What you have to do:
Reproduce all of the entries character for character, while leaving out any pictures they contain.
*** Available data ***
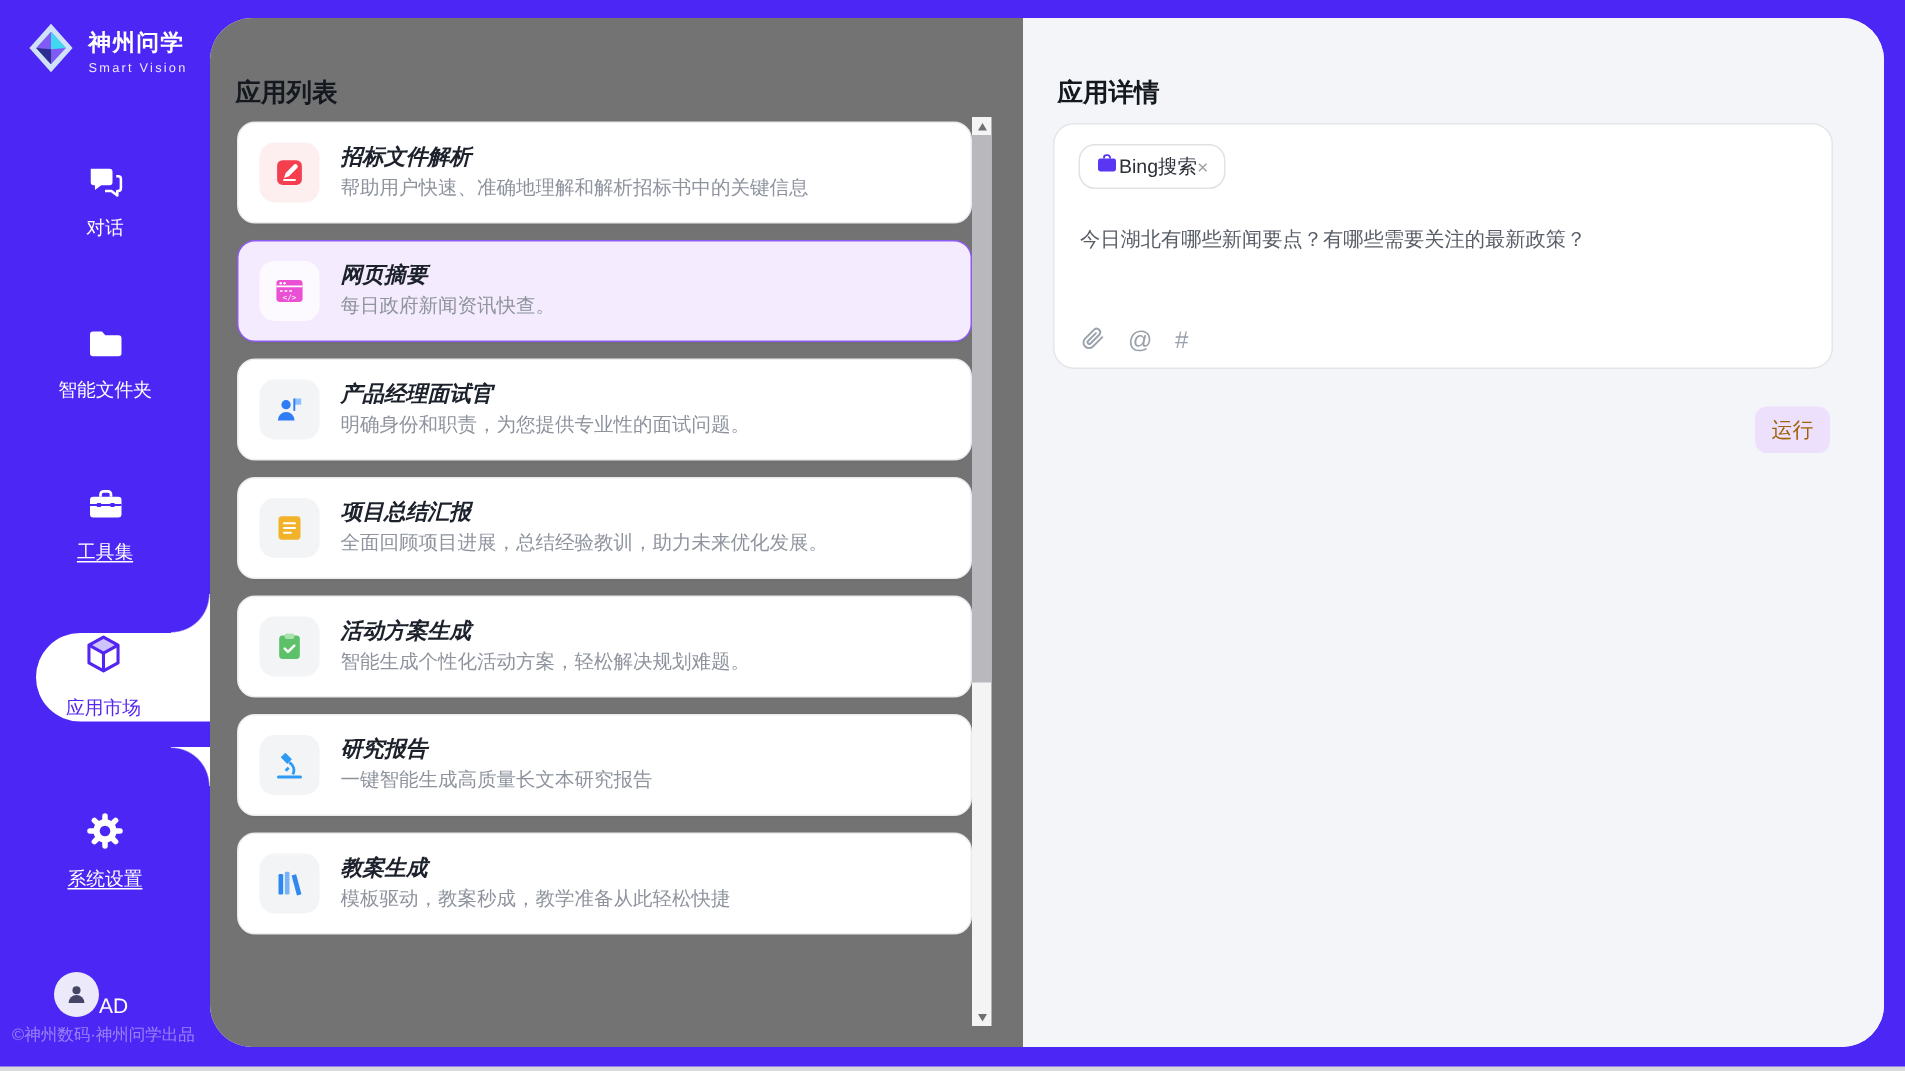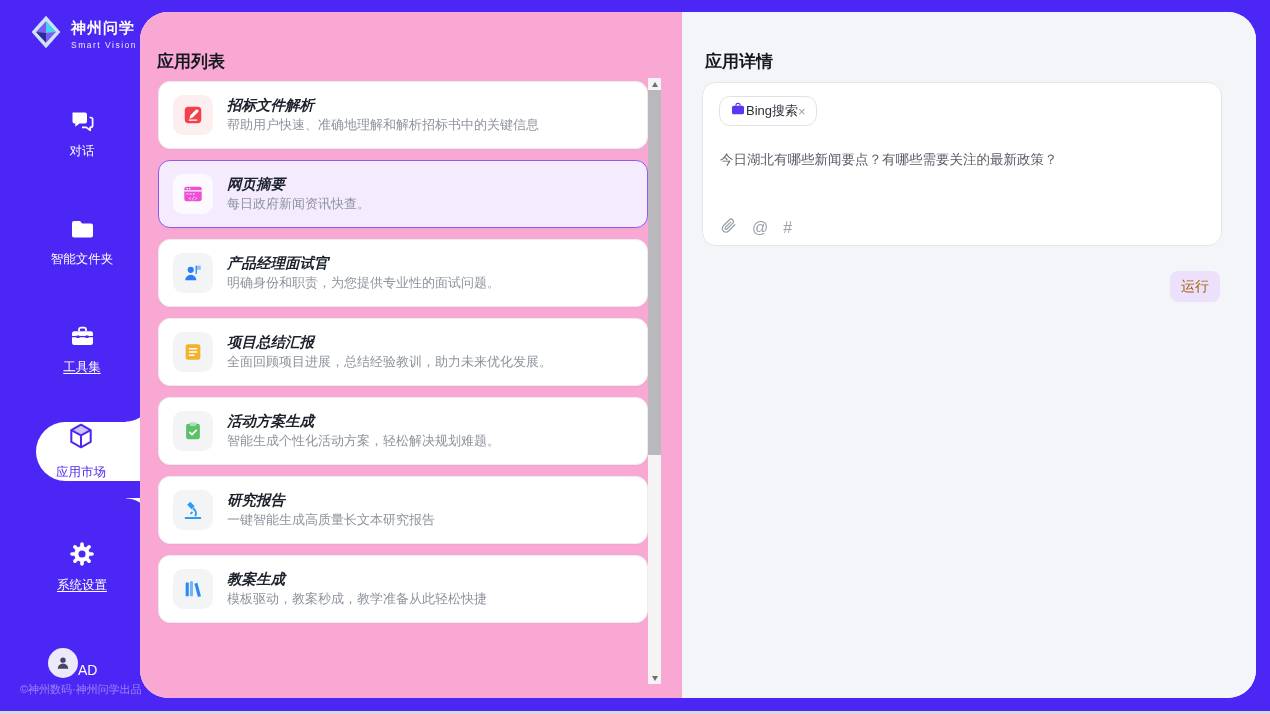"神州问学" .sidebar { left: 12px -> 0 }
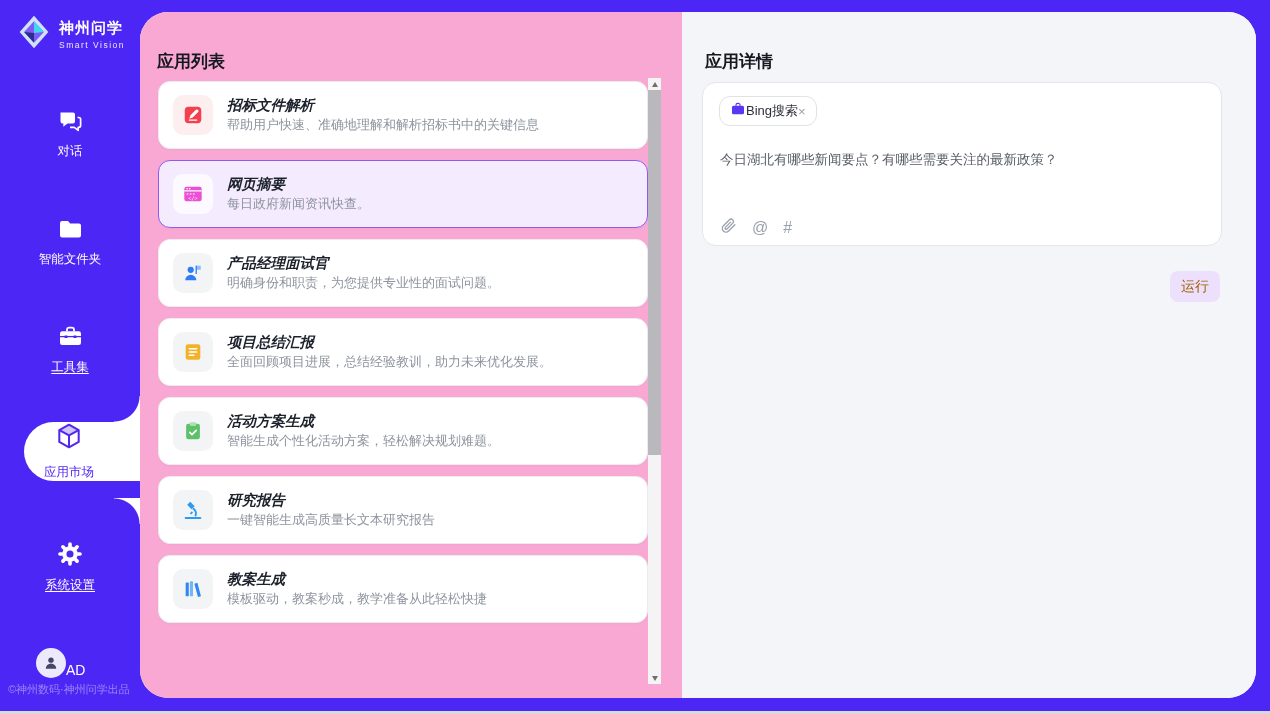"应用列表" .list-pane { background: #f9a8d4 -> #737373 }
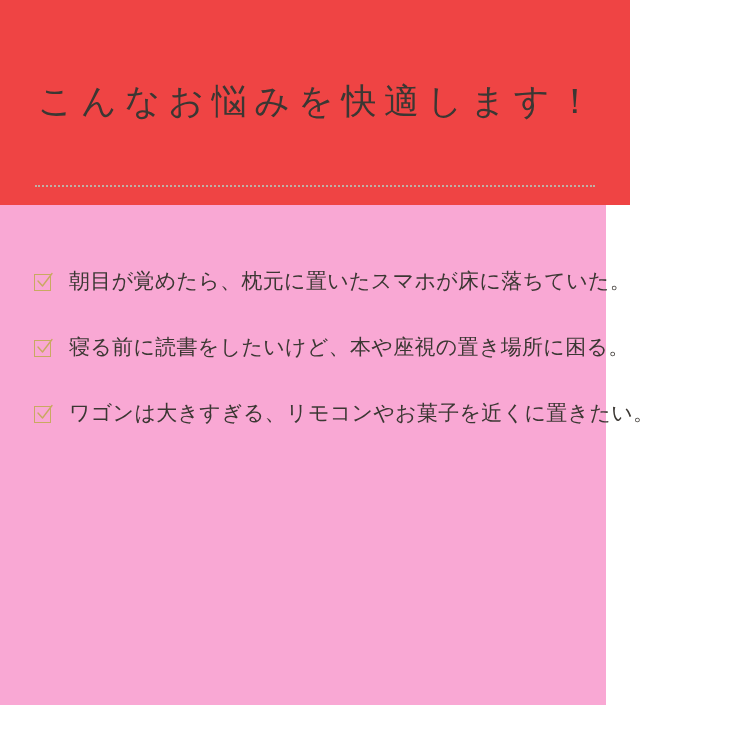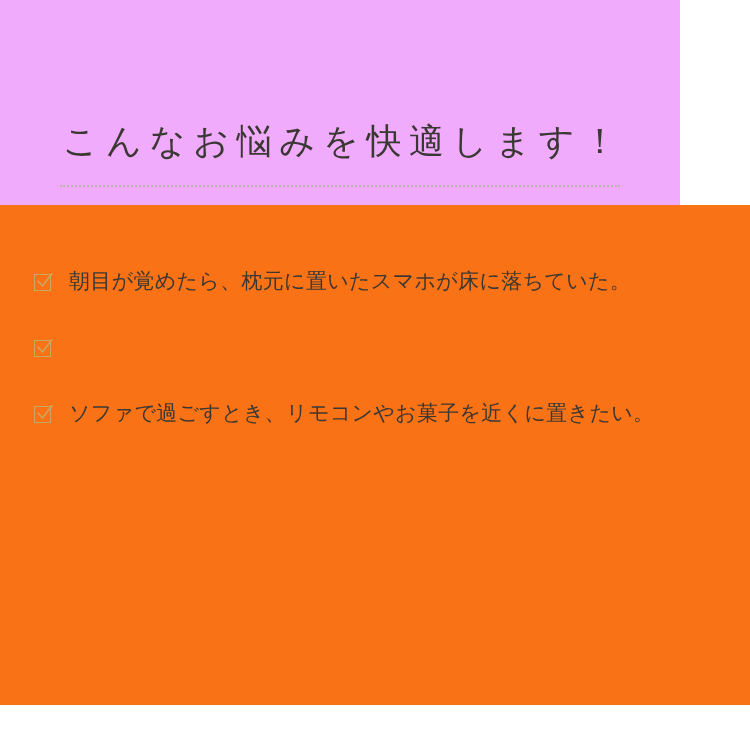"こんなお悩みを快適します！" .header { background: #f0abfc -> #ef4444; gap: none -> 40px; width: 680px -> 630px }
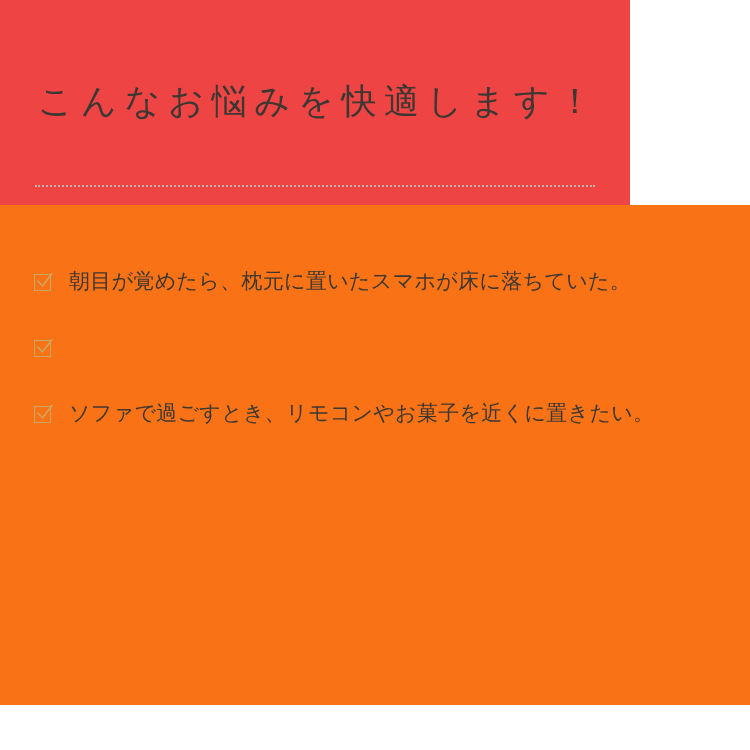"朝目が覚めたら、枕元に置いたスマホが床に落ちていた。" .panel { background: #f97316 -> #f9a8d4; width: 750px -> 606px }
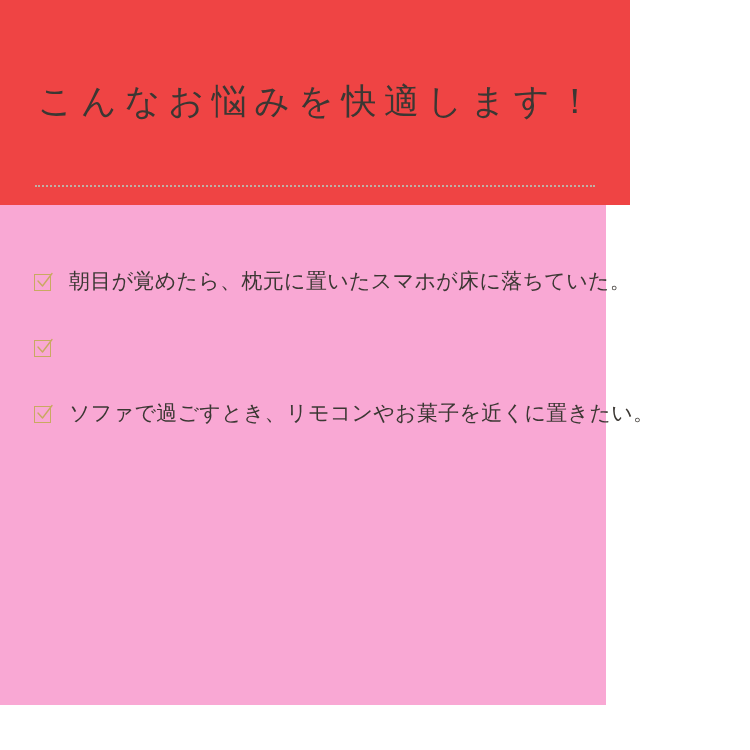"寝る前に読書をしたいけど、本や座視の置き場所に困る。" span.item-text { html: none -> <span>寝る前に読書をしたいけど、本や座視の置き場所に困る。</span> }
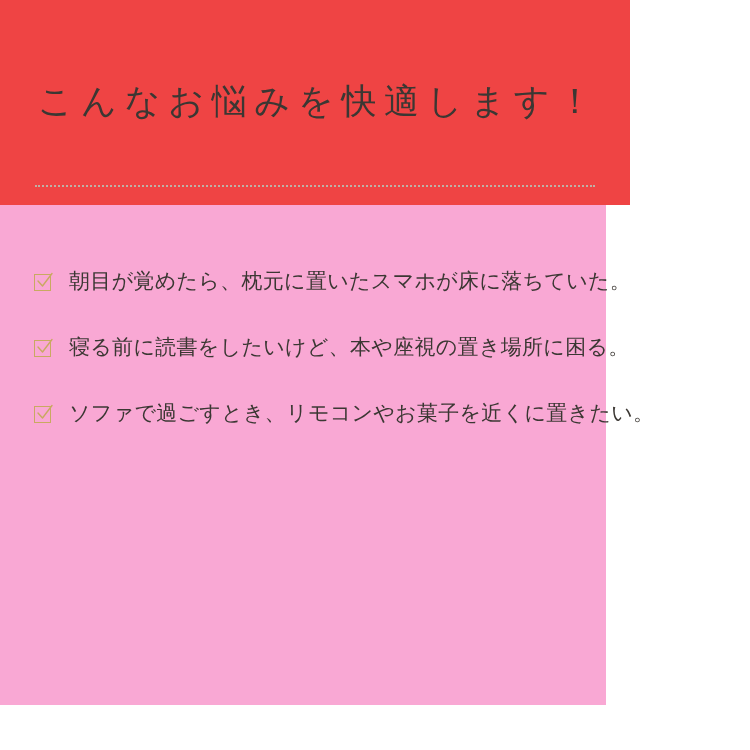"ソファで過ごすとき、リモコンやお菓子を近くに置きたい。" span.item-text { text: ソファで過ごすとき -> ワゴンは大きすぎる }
*** End of Available data ***
Solution below:
"神州问学" .sidebar { left: 12px -> 0 }
"应用列表" .list-pane { background: #f9a8d4 -> #737373 }
"こんなお悩みを快適します！" .header { background: #f0abfc -> #ef4444; gap: none -> 40px; width: 680px -> 630px }
"朝目が覚めたら、枕元に置いたスマホが床に落ちていた。" .panel { background: #f97316 -> #f9a8d4; width: 750px -> 606px }
"寝る前に読書をしたいけど、本や座視の置き場所に困る。" span.item-text { html: none -> <span>寝る前に読書をしたいけど、本や座視の置き場所に困る。</span> }
"ソファで過ごすとき、リモコンやお菓子を近くに置きたい。" span.item-text { text: ソファで過ごすとき -> ワゴンは大きすぎる }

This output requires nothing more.